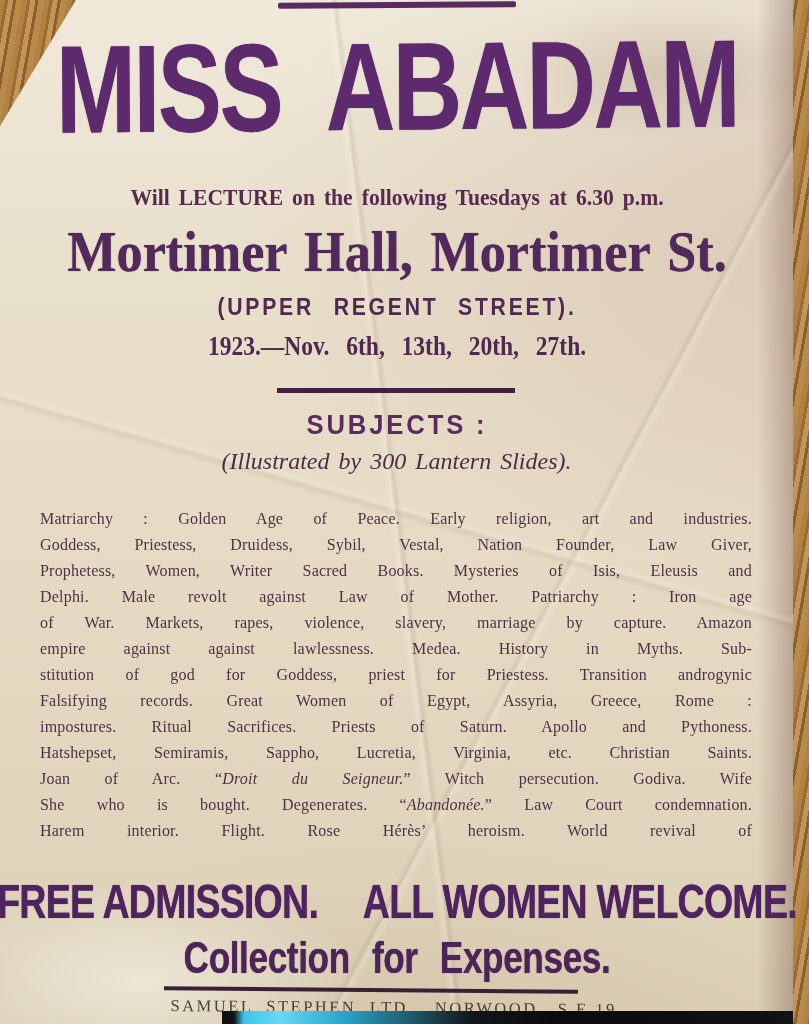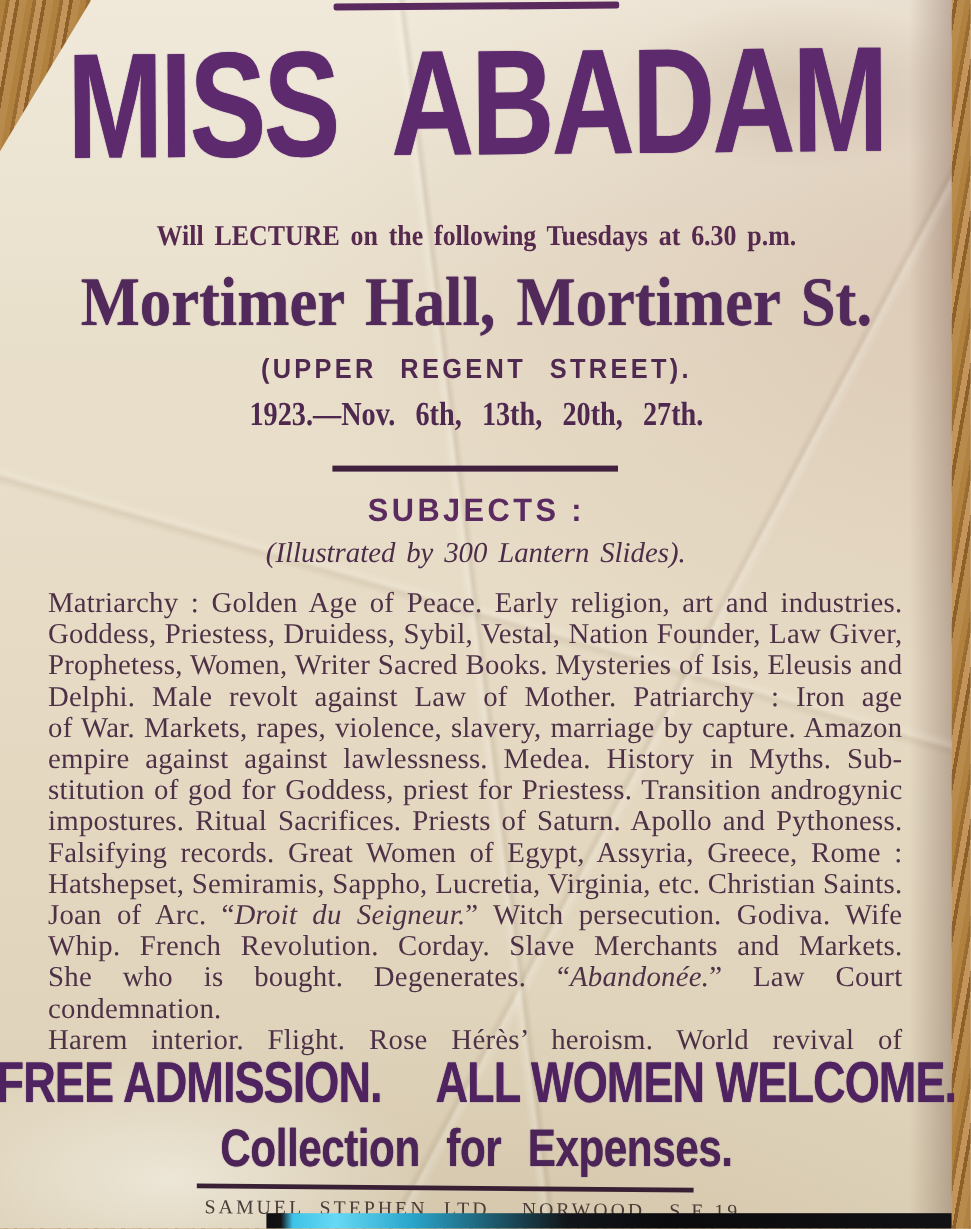--- a/index.html
+++ b/index.html
@@ -76,8 +76,8 @@
     transform:translateX(-50%);
   }
   .subj-body{
-    position:absolute;top:490px;left:40px;width:712px;
-    font-size:24px;line-height:26px;color:#4e3147;letter-spacing:.2px;
+    position:absolute;top:506px;left:40px;width:712px;
+    font-size:16px;line-height:26px;color:#4e3147;letter-spacing:.2px;
   }
   .subj-line{text-align:justify;text-align-last:justify;}
   .subj-line.subj-last{text-align-last:center;}

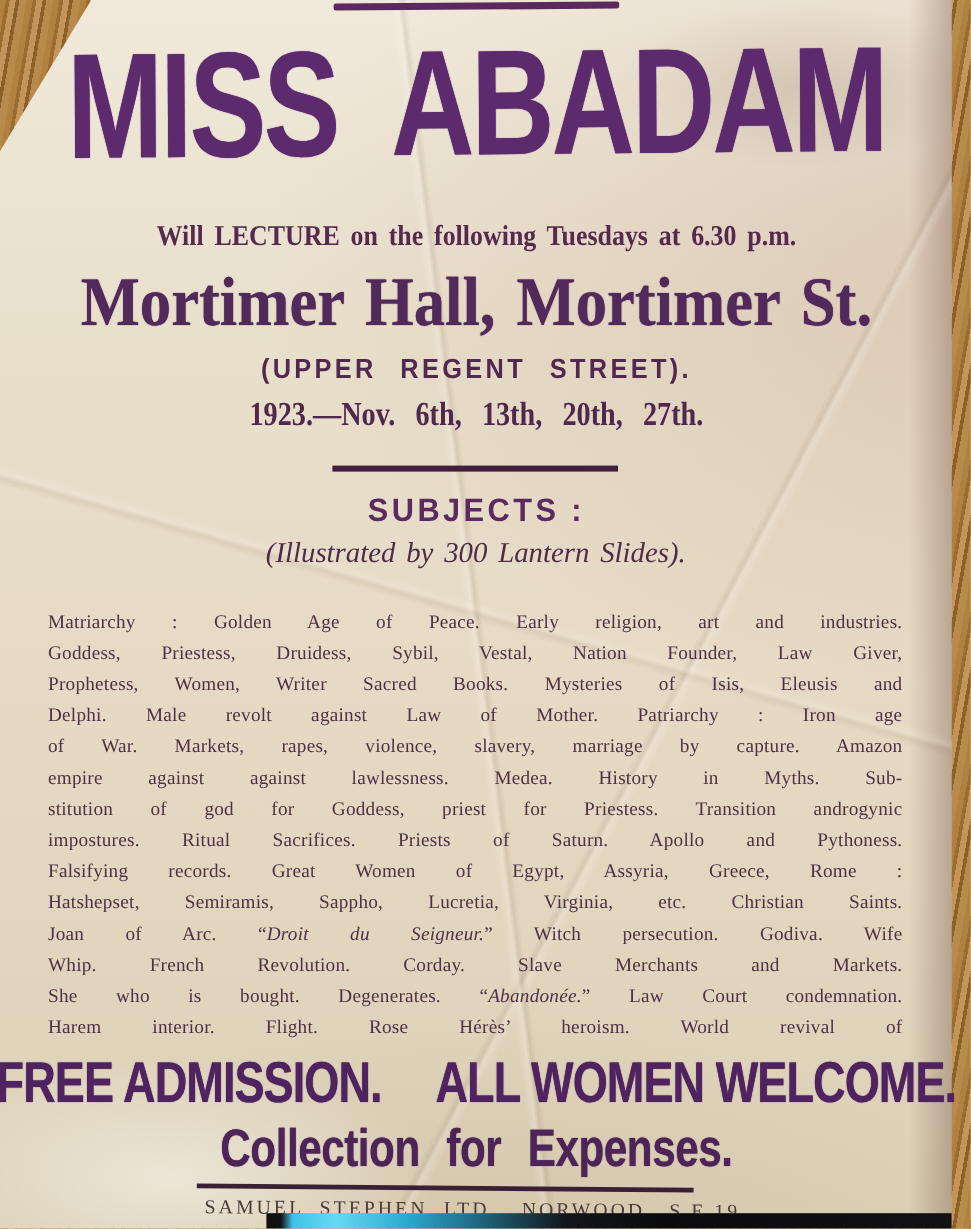--- a/index.html
+++ b/index.html
@@ -138,8 +138,8 @@
         <div class="subj-line">of War.  Markets, rapes, violence, slavery, marriage by capture.  Amazon</div>
         <div class="subj-line">empire against against lawlessness.  Medea.  History in Myths.  Sub-</div>
         <div class="subj-line">stitution of god for Goddess, priest for Priestess.  Transition androgynic</div>
+        <div class="subj-line">Falsifying records.  Great Women of Egypt, Assyria, Greece, Rome :</div>
         <div class="subj-line">impostures.  Ritual Sacrifices.  Priests of Saturn.  Apollo and Pythoness.</div>
-        <div class="subj-line">Falsifying records.  Great Women of Egypt, Assyria, Greece, Rome :</div>
         <div class="subj-line">Hatshepset, Semiramis, Sappho, Lucretia, Virginia, etc.  Christian Saints.</div>
         <div class="subj-line">Joan of Arc.  “<i>Droit du Seigneur.</i>”  Witch persecution.  Godiva.  Wife</div>
         <div class="subj-line">Whip.  French Revolution.  Corday.  Slave Merchants and Markets.</div>

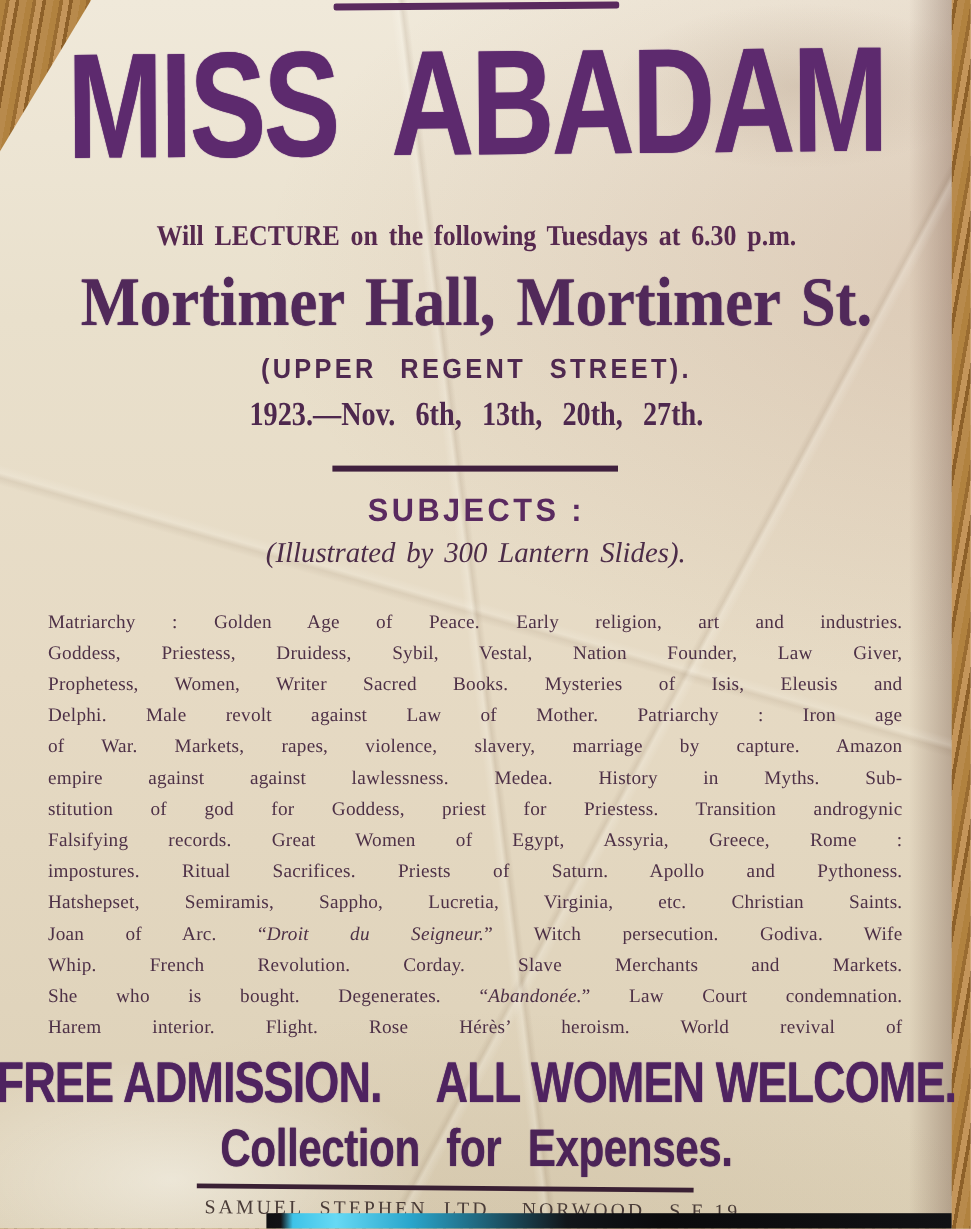--- a/index.html
+++ b/index.html
@@ -142,7 +142,6 @@
         <div class="subj-line">impostures.  Ritual Sacrifices.  Priests of Saturn.  Apollo and Pythoness.</div>
         <div class="subj-line">Hatshepset, Semiramis, Sappho, Lucretia, Virginia, etc.  Christian Saints.</div>
         <div class="subj-line">Joan of Arc.  “<i>Droit du Seigneur.</i>”  Witch persecution.  Godiva.  Wife</div>
-        <div class="subj-line">Whip.  French Revolution.  Corday.  Slave Merchants and Markets.</div>
         <div class="subj-line">She who is bought.  Degenerates.  “<i>Abandonée.</i>”  Law Court condemnation.</div>
         <div class="subj-line">Harem interior.  Flight.  Rose Hérès’ heroism.  World revival of</div>
       </div>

##############################

An exact copy of the entries, minus the pictures, is what's needed here.

--- a/index.html
+++ b/index.html
@@ -76,8 +76,8 @@
     transform:translateX(-50%);
   }
   .subj-body{
-    position:absolute;top:490px;left:40px;width:712px;
-    font-size:24px;line-height:26px;color:#4e3147;letter-spacing:.2px;
+    position:absolute;top:506px;left:40px;width:712px;
+    font-size:16px;line-height:26px;color:#4e3147;letter-spacing:.2px;
   }
   .subj-line{text-align:justify;text-align-last:justify;}
   .subj-line.subj-last{text-align-last:center;}

--- a/index.html
+++ b/index.html
@@ -138,8 +138,8 @@
         <div class="subj-line">of War.  Markets, rapes, violence, slavery, marriage by capture.  Amazon</div>
         <div class="subj-line">empire against against lawlessness.  Medea.  History in Myths.  Sub-</div>
         <div class="subj-line">stitution of god for Goddess, priest for Priestess.  Transition androgynic</div>
+        <div class="subj-line">Falsifying records.  Great Women of Egypt, Assyria, Greece, Rome :</div>
         <div class="subj-line">impostures.  Ritual Sacrifices.  Priests of Saturn.  Apollo and Pythoness.</div>
-        <div class="subj-line">Falsifying records.  Great Women of Egypt, Assyria, Greece, Rome :</div>
         <div class="subj-line">Hatshepset, Semiramis, Sappho, Lucretia, Virginia, etc.  Christian Saints.</div>
         <div class="subj-line">Joan of Arc.  “<i>Droit du Seigneur.</i>”  Witch persecution.  Godiva.  Wife</div>
         <div class="subj-line">Whip.  French Revolution.  Corday.  Slave Merchants and Markets.</div>

--- a/index.html
+++ b/index.html
@@ -142,7 +142,6 @@
         <div class="subj-line">impostures.  Ritual Sacrifices.  Priests of Saturn.  Apollo and Pythoness.</div>
         <div class="subj-line">Hatshepset, Semiramis, Sappho, Lucretia, Virginia, etc.  Christian Saints.</div>
         <div class="subj-line">Joan of Arc.  “<i>Droit du Seigneur.</i>”  Witch persecution.  Godiva.  Wife</div>
-        <div class="subj-line">Whip.  French Revolution.  Corday.  Slave Merchants and Markets.</div>
         <div class="subj-line">She who is bought.  Degenerates.  “<i>Abandonée.</i>”  Law Court condemnation.</div>
         <div class="subj-line">Harem interior.  Flight.  Rose Hérès’ heroism.  World revival of</div>
       </div>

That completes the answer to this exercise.